DATA TO USE:

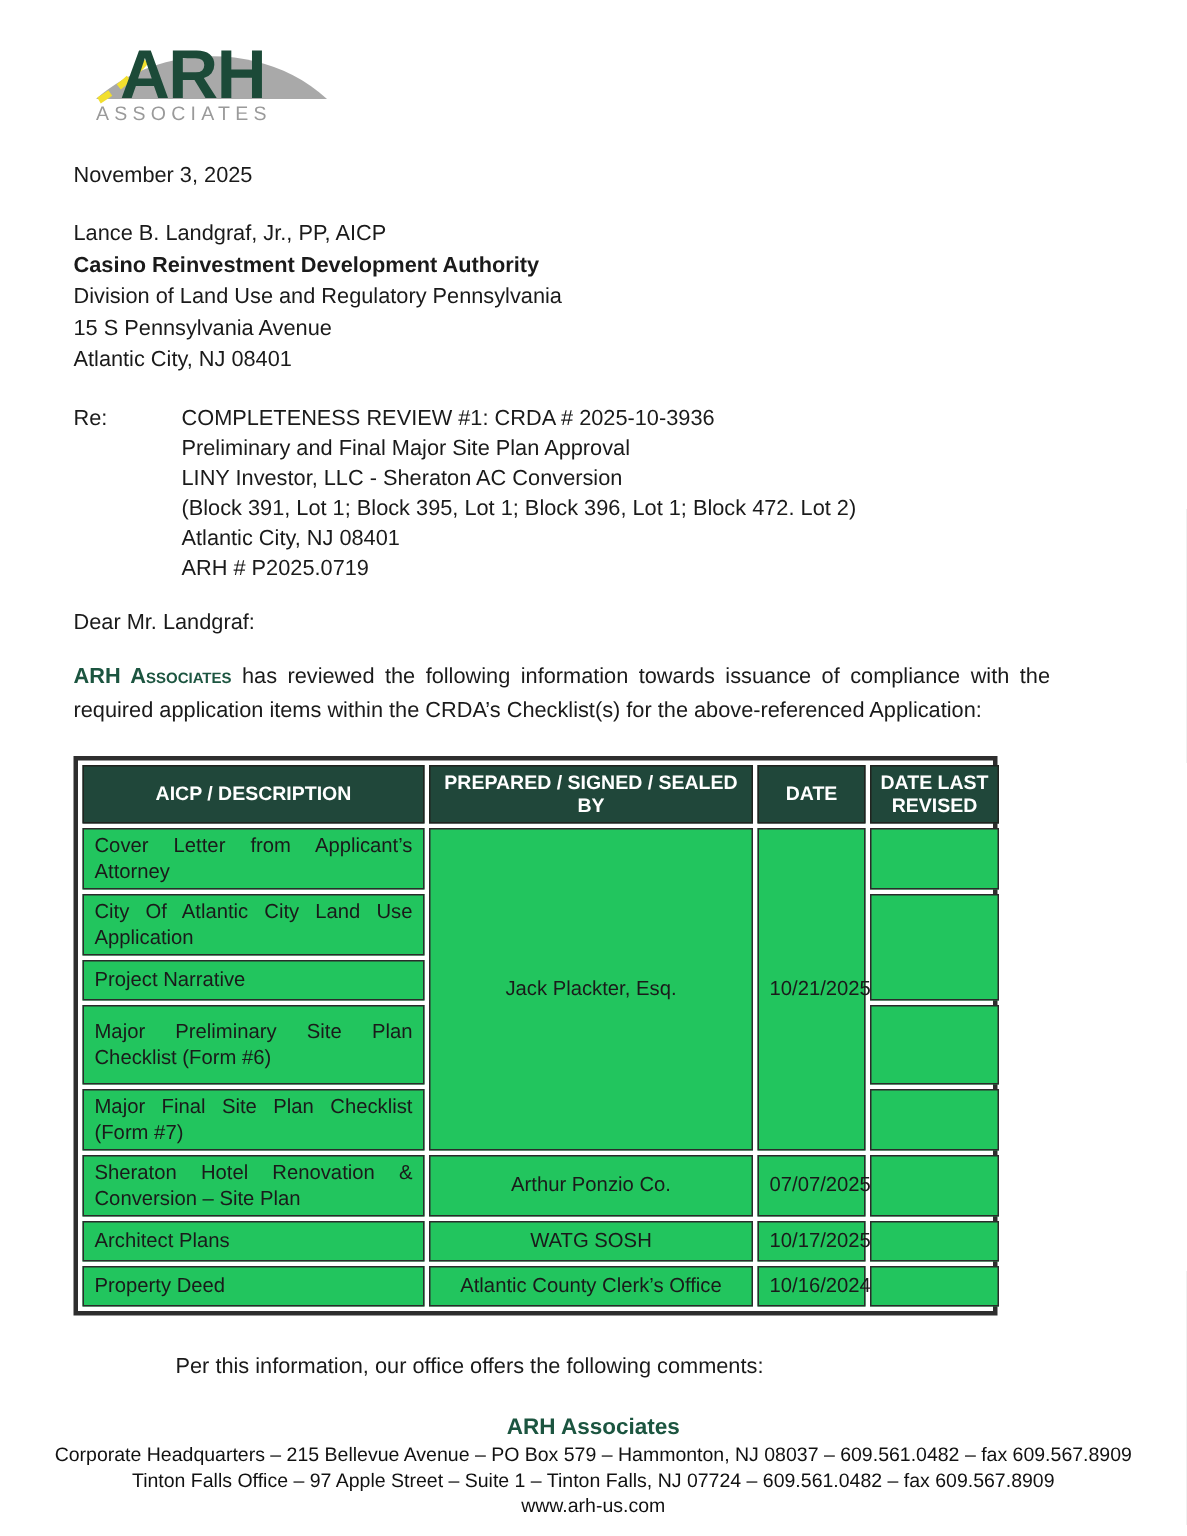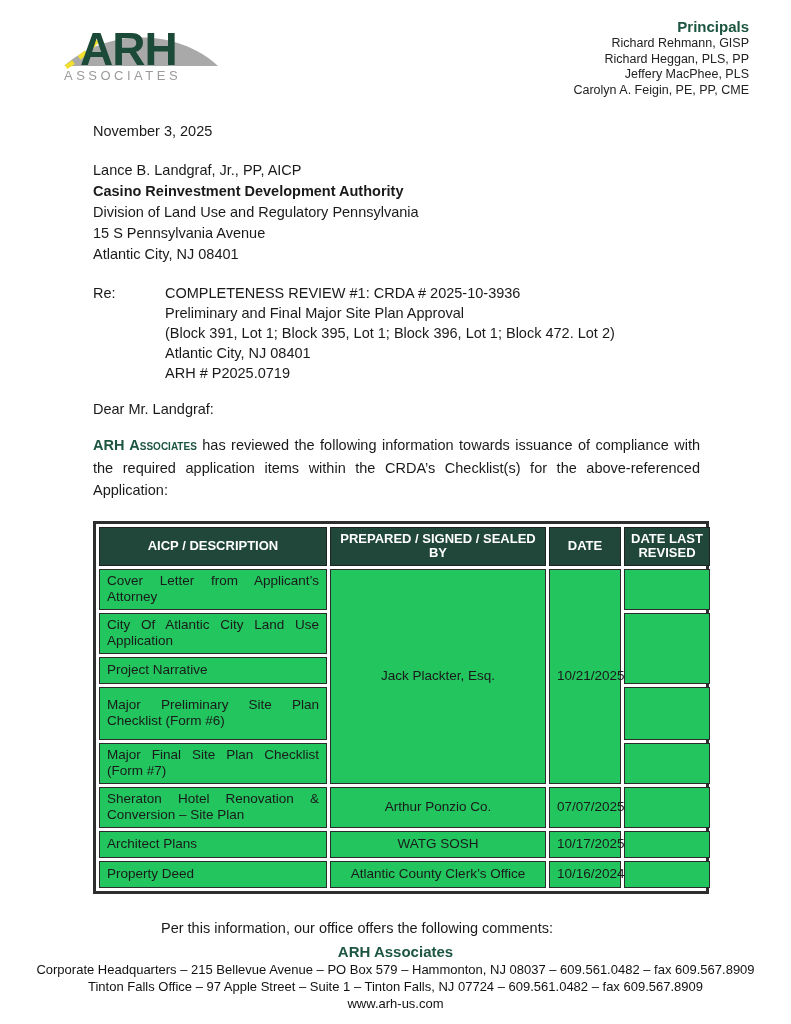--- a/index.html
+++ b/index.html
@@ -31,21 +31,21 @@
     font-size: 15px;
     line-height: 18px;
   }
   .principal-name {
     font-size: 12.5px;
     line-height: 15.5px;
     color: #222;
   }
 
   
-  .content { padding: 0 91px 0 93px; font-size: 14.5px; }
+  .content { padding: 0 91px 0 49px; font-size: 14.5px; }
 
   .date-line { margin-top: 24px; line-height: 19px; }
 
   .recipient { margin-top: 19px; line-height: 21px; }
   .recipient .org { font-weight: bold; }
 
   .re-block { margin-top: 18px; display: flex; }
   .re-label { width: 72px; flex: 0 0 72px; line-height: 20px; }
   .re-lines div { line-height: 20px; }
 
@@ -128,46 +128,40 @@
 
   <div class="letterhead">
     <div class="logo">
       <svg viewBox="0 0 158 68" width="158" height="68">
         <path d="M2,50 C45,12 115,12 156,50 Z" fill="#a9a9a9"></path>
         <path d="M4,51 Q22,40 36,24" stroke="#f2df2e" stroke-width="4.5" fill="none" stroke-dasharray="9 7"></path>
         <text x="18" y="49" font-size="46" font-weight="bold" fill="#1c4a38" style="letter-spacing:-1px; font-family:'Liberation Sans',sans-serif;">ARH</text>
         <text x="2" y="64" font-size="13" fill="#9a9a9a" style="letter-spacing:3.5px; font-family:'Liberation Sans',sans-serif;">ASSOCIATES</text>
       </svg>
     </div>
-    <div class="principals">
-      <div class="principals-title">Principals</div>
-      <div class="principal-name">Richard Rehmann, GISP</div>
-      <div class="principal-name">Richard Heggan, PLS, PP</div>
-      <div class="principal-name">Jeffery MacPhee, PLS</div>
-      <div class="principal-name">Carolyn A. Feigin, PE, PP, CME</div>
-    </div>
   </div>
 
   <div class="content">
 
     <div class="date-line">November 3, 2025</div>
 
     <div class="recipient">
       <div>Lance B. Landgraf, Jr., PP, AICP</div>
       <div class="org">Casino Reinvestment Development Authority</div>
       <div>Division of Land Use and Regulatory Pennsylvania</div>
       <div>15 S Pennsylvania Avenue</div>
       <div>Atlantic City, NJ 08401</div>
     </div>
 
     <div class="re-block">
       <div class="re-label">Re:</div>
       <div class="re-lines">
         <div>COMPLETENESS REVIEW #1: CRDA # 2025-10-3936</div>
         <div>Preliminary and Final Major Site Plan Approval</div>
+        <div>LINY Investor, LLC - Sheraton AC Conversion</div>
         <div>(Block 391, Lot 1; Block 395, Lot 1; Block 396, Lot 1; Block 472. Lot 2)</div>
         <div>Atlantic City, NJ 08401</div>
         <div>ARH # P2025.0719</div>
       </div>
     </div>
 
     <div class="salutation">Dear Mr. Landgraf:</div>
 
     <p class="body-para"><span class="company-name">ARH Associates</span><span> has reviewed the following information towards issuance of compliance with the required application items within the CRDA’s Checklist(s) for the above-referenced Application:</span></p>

WHAT TO DO: If a line of the data above contains "CRDA", copy it out.

SOLUTION FOR THIS PROBLEM:
         <div>COMPLETENESS REVIEW #1: CRDA # 2025-10-3936</div>
     <p class="body-para"><span class="company-name">ARH Associates</span><span> has reviewed the following information towards issuance of compliance with the required application items within the CRDA’s Checklist(s) for the above-referenced Application:</span></p>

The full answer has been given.